CS268 Fall 2007TR 2:00-3:40, 5273 Boelter Hall
Reading list refers to MASKS (Ma-Soatto-Kosecka-Sastry, "An invitation to 3D vision" Springer Verlag, 2003) Homework assignments are not mandatory, and will not be
graded. Solutions to selected homeworks will be provided. |
COURSE DESCRIPTION
This is an introductory course on 3D computer vision.Through the
study
of the geometry of rigid motions and perspective projections we will
explore
ways for computers to infer three-dimensional properties of the
environment
from collections of images. In particular, the course will concentrate
on estimating 3D shape and motion.
NOTE: Course description on registrar website is updated. No
"symbolic and iconic representations", no "neural networks" in this
course.
PREREQUISITES
There are no formal prerequisites.
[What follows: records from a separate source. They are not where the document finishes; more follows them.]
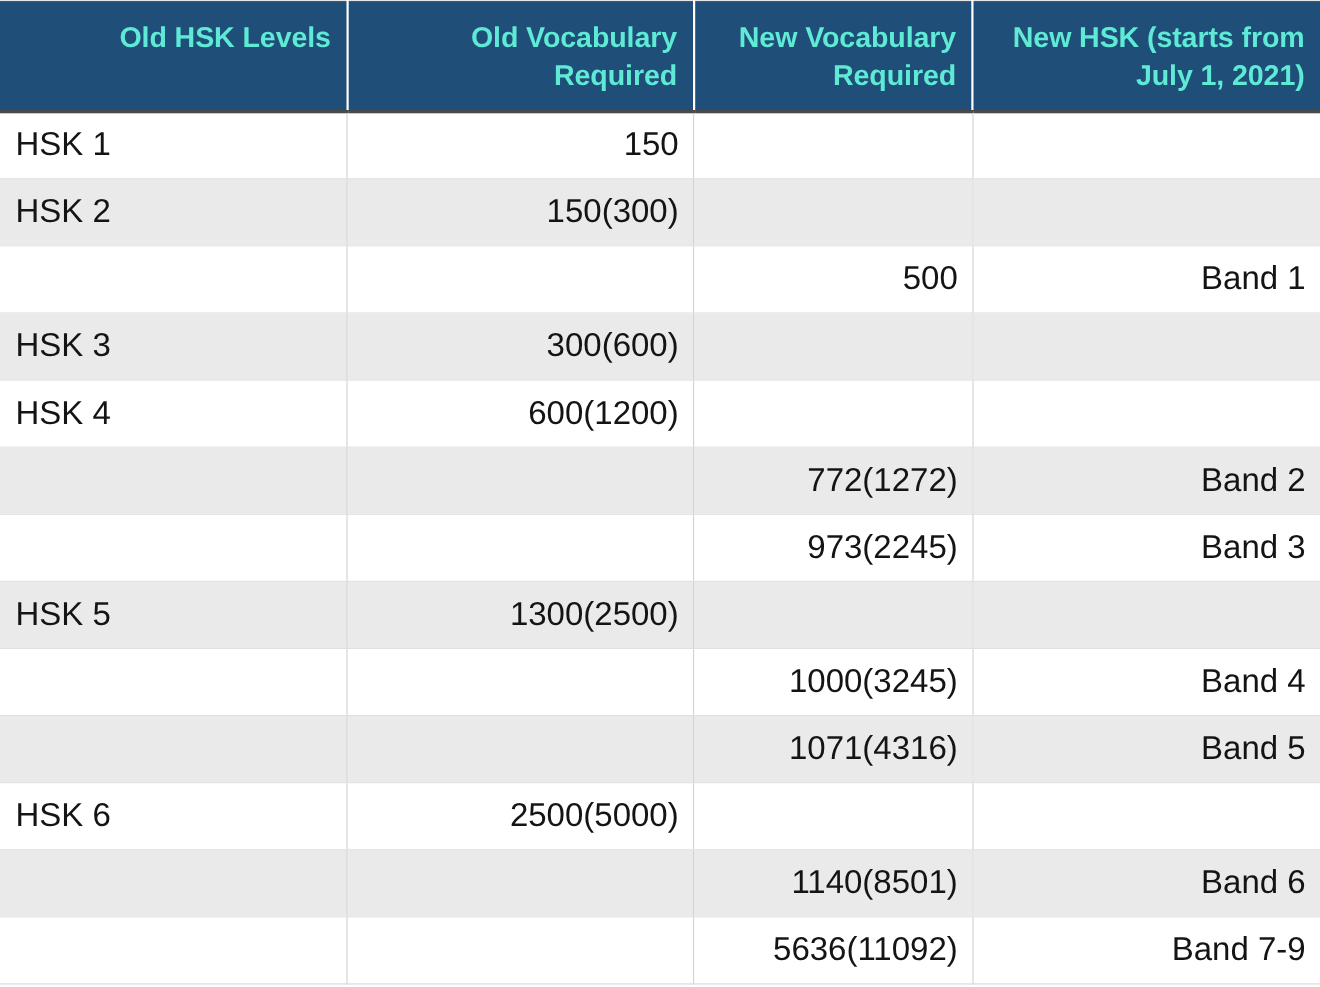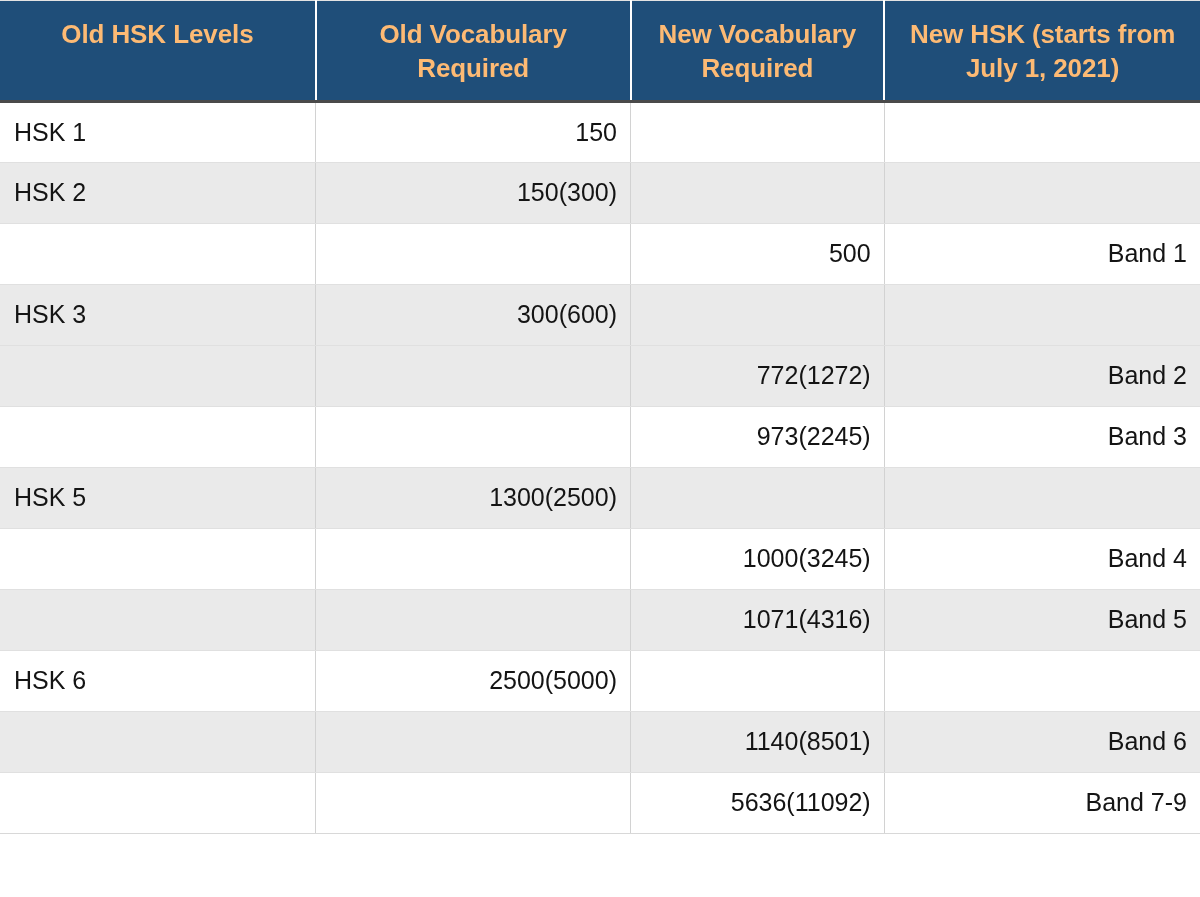"Old HSK Levels" thead th { color: #fdba74 -> #5eead4; text-align: center -> right }
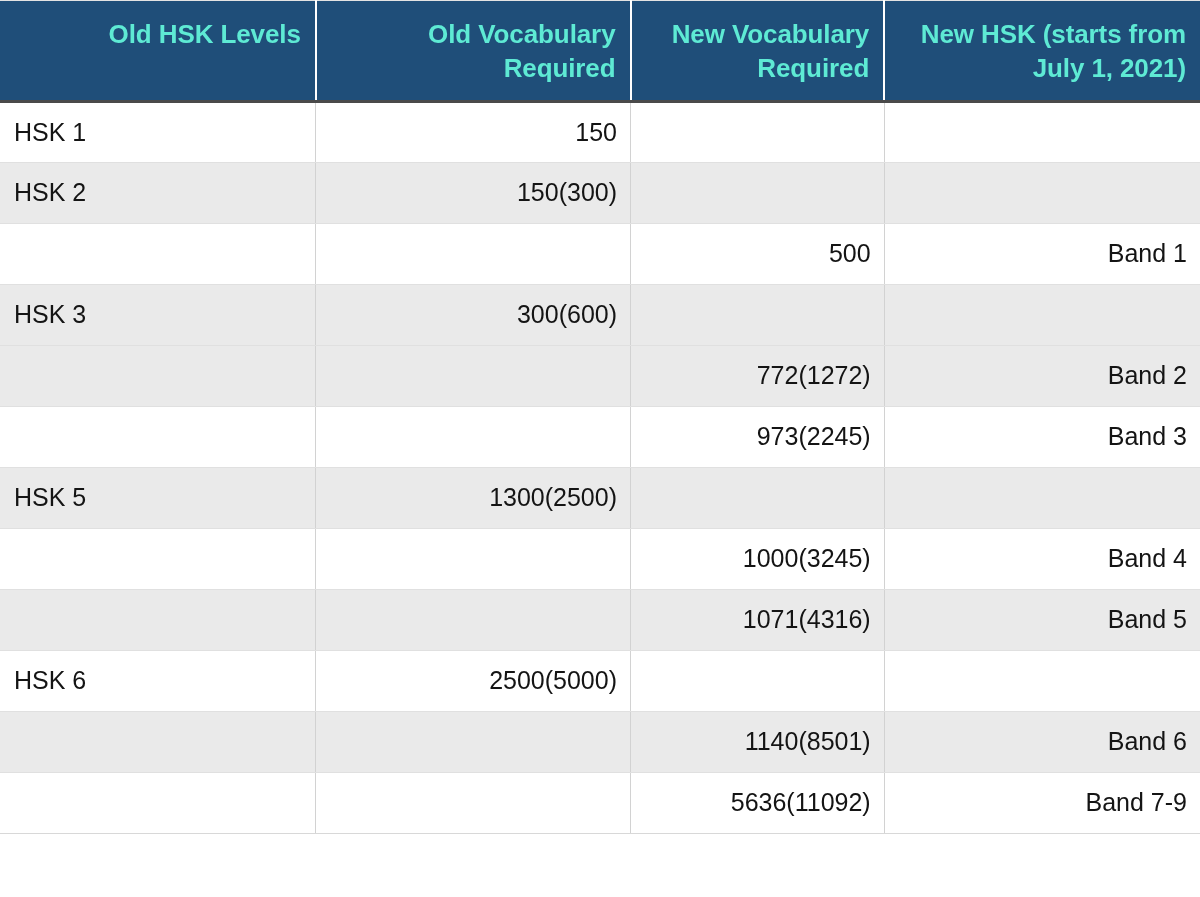"HSK 1" tbody td { font-size: 25px -> 30px }
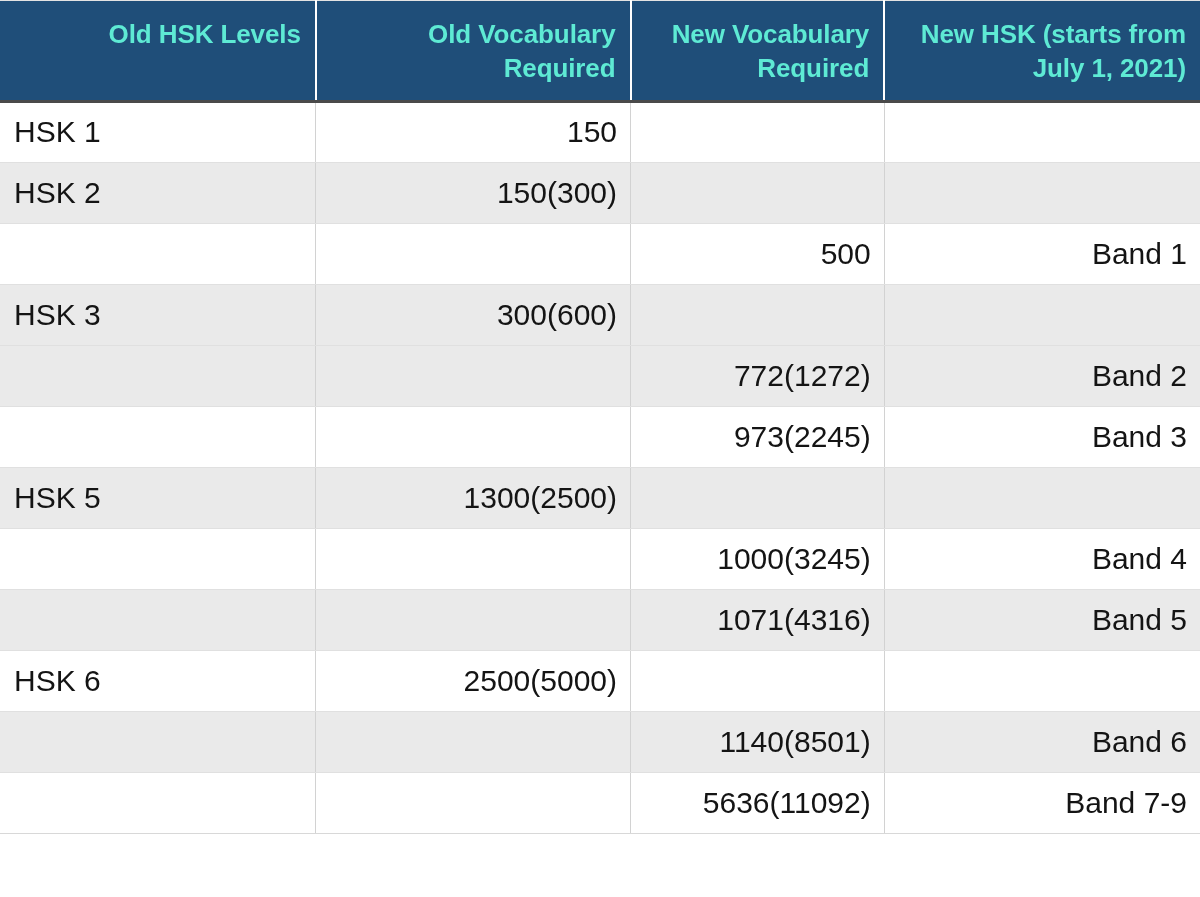"HSK 4" tr.row-white { html: none -> <tr> <td>HSK 4</td> <td>600(1200)</td> <td></td> <td></td> </tr> }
However, a solid background in linear algebra and basic probability and stochastic processes is highly recommended. This background should be part of the basic knowledge any Engineering or Science graduate should have. Projects are going to be develped in Matlab, so familiarity with that software is helpful.
GRADING POLICY
The grade is based on the quality of the projects. Students will
organize into groups, and choose one of four projects. Each group will
be required to present a written project plan, specifying the strategy
to address the problem and the organization withini the group; a
written report for stage 1; a written report for stage 2, and a final
report. Each group will be required to give a brief (10') live
demonstration to the class upon completion of stage 2, prior to turning
in the final report. The grade will be based on the performance of the
software developed (60%), its documentation (10%), the organization of
the group (10%), the quality of the live demonstration and the written
reports (10%).
Students that are not wishing to participate in a project can opt
for a final exam, which will be conducted in class (closed books). In
that case, 90% of the final grade will be based on the grading of the
final exam.
In either case, 10% of the grade will be based on class
participation, questions answered and questions asked. Note that
participation does not mean attendance, but requires active engagement.
ACCESS TO FACILITIES
Most of the projects will involve processing real data. Such data will be provided through the website; therefore, students will not need to access dedicated facilities, as long as they have access to a computer cluster with scientific computation software (computers in the SEASnet have Matlab installed).
COLLABORATION POLICY
This course allows and encourages open collaboration at all levels.
OFFICE HOURS
Tuesdays 12:00-1:45. Additional hours by appointment. Please send
email if you plan to attend office hour.